Auch der Redaktionsleiter des Kulturmagazins 041 Ivan Schnyder aka Pablo Haller nimmt mit ein paar Worten Abschied von Imfeld:

Andere kritisieren die lobenden Nachrufe, die Al Imfeld nach seinem Tod beschreiben. Der Luzerner SVP-Kantonsrat Pirmin Müller zum Beispiel teilte auf Facebook die sehr kritischen Abschiedsworte von Weltwoche-Redakteur Alex Baur über Imfeld:

Eine «engherzige» Abdankung

Delf Bucher, Historiker und Blogger in unserem Damals-Blog, nahm nach der Abdankung von Imfeld die gespaltene Stimmung ebenfalls in seinem Artikel auf. «Mehr als 200 Menschen aus Kultur, Hilfswerken und Politik nahmen in Immensee Abschied vom Schriftsteller und Visionär Al Imfeld. Die Abdankung war nicht frei von Nebengeräuschen», beschreibt er die Abschiedsfeier.

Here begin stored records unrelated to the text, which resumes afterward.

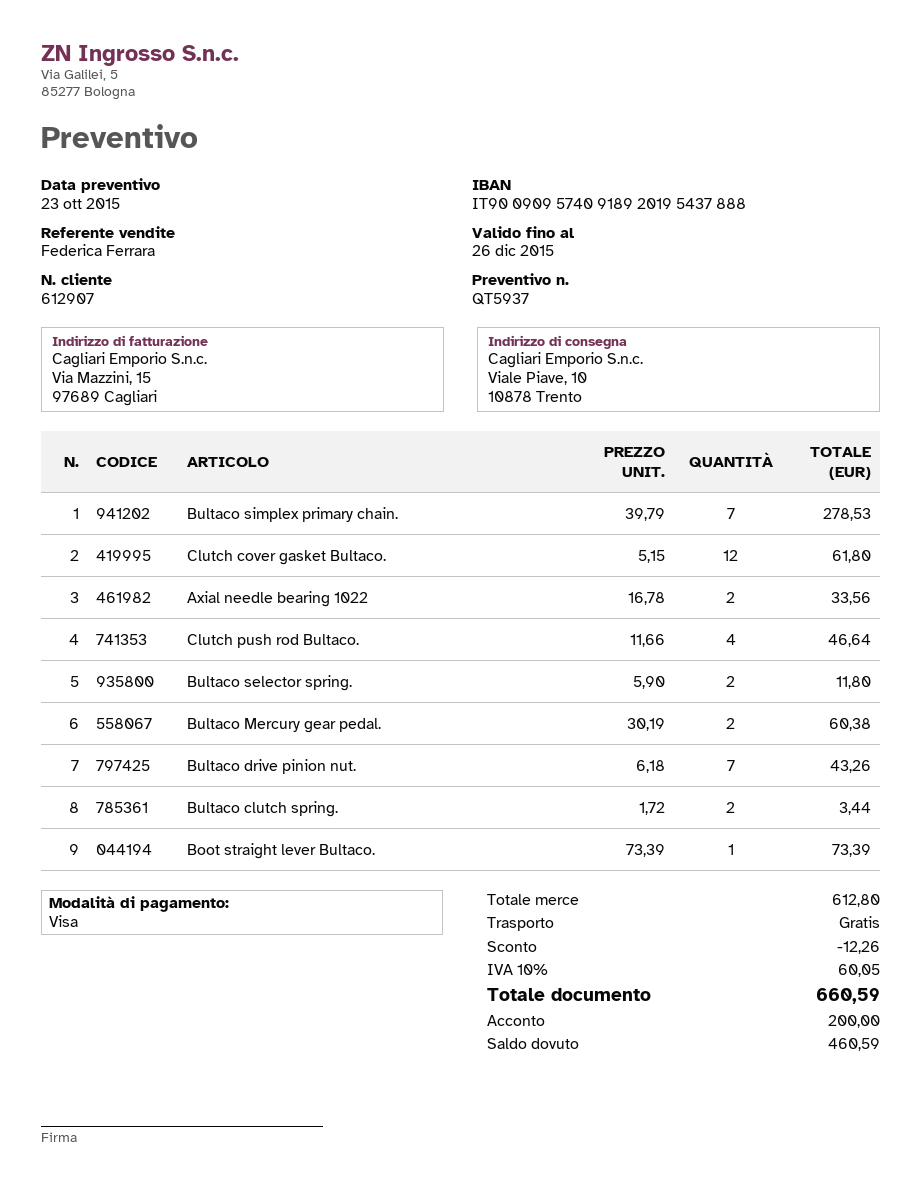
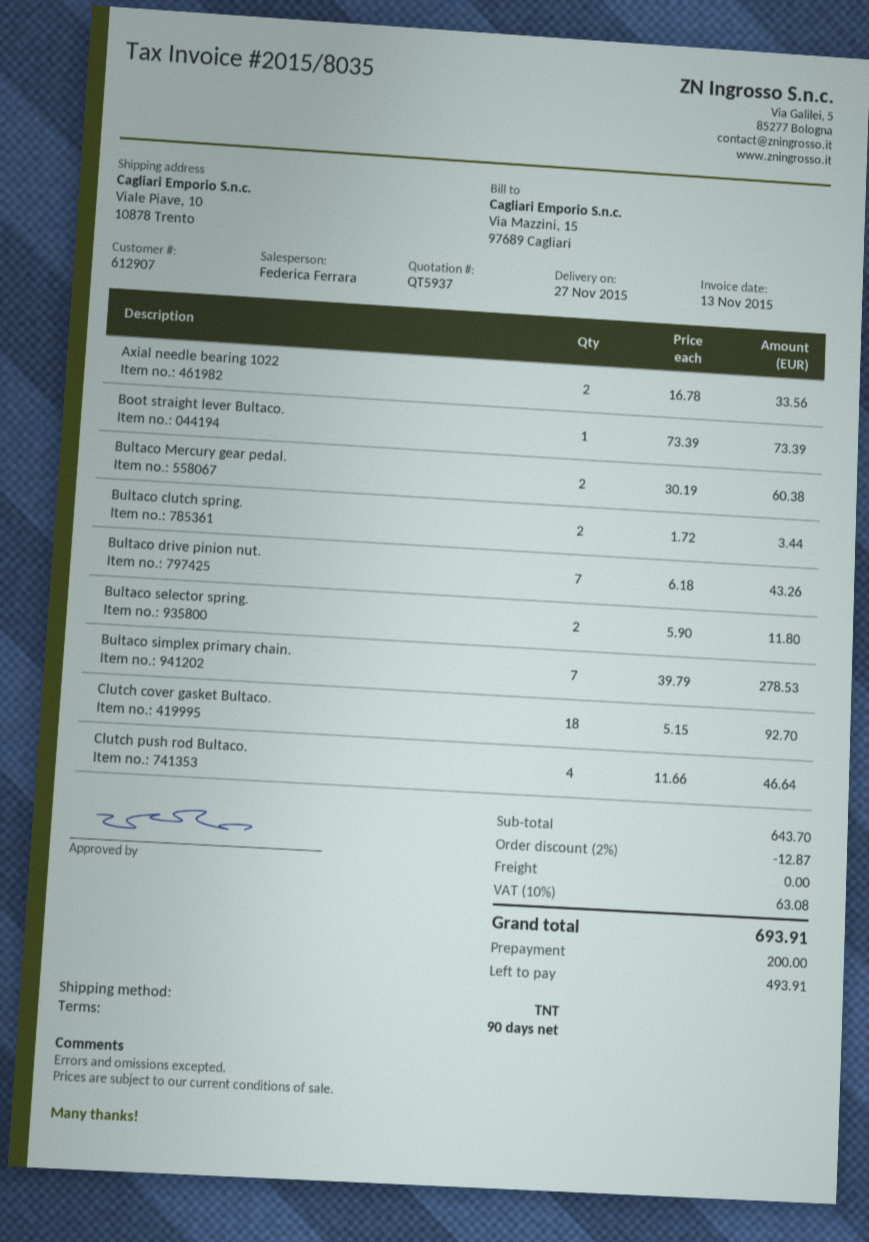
Clutch cover gasket Bultaco.: 12 x 5.15 = 61.80 -> 18 x 5.15 = 92.70
subtotal: 612.80 -> 643.70
discount: 12.26 -> 12.87
tax: 10% = 60.05 -> 10% = 63.08
total: 660.59 -> 693.91
balance: 460.59 -> 493.91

Es sei deutlich spürbar gewesen: «Auch im Tode haben sich einige der noch lebenden Missionsbrüder mit dem verlorenen Sohn nicht versöhnen können. Schon die Trauerzirkulare in den Korridoren des Missionshauses kündeten davon.» Dort habe man lesen können: «Als unorthodox Denkender legte er sich nicht nur bei einigen seiner Mitbrüder an.»

Ein weit gespanntes Spektrum von Menschen habe man aber bei seiner Beerdigung angetroffen: «Agnostische Kulturschaffende, Drittweltbewegte, Hilfswerkvertreter, Publizisten, Journalisten und Zürcher Freunde. Hier wurde nochmals klar: Al Imfeld war ein grosser Netzwerker, der an seinem Küchentisch in der Konradstrasse 23 in Zürich bis zum Schluss die unterschiedlichsten Milieus miteinander ins Gespräch brachte.»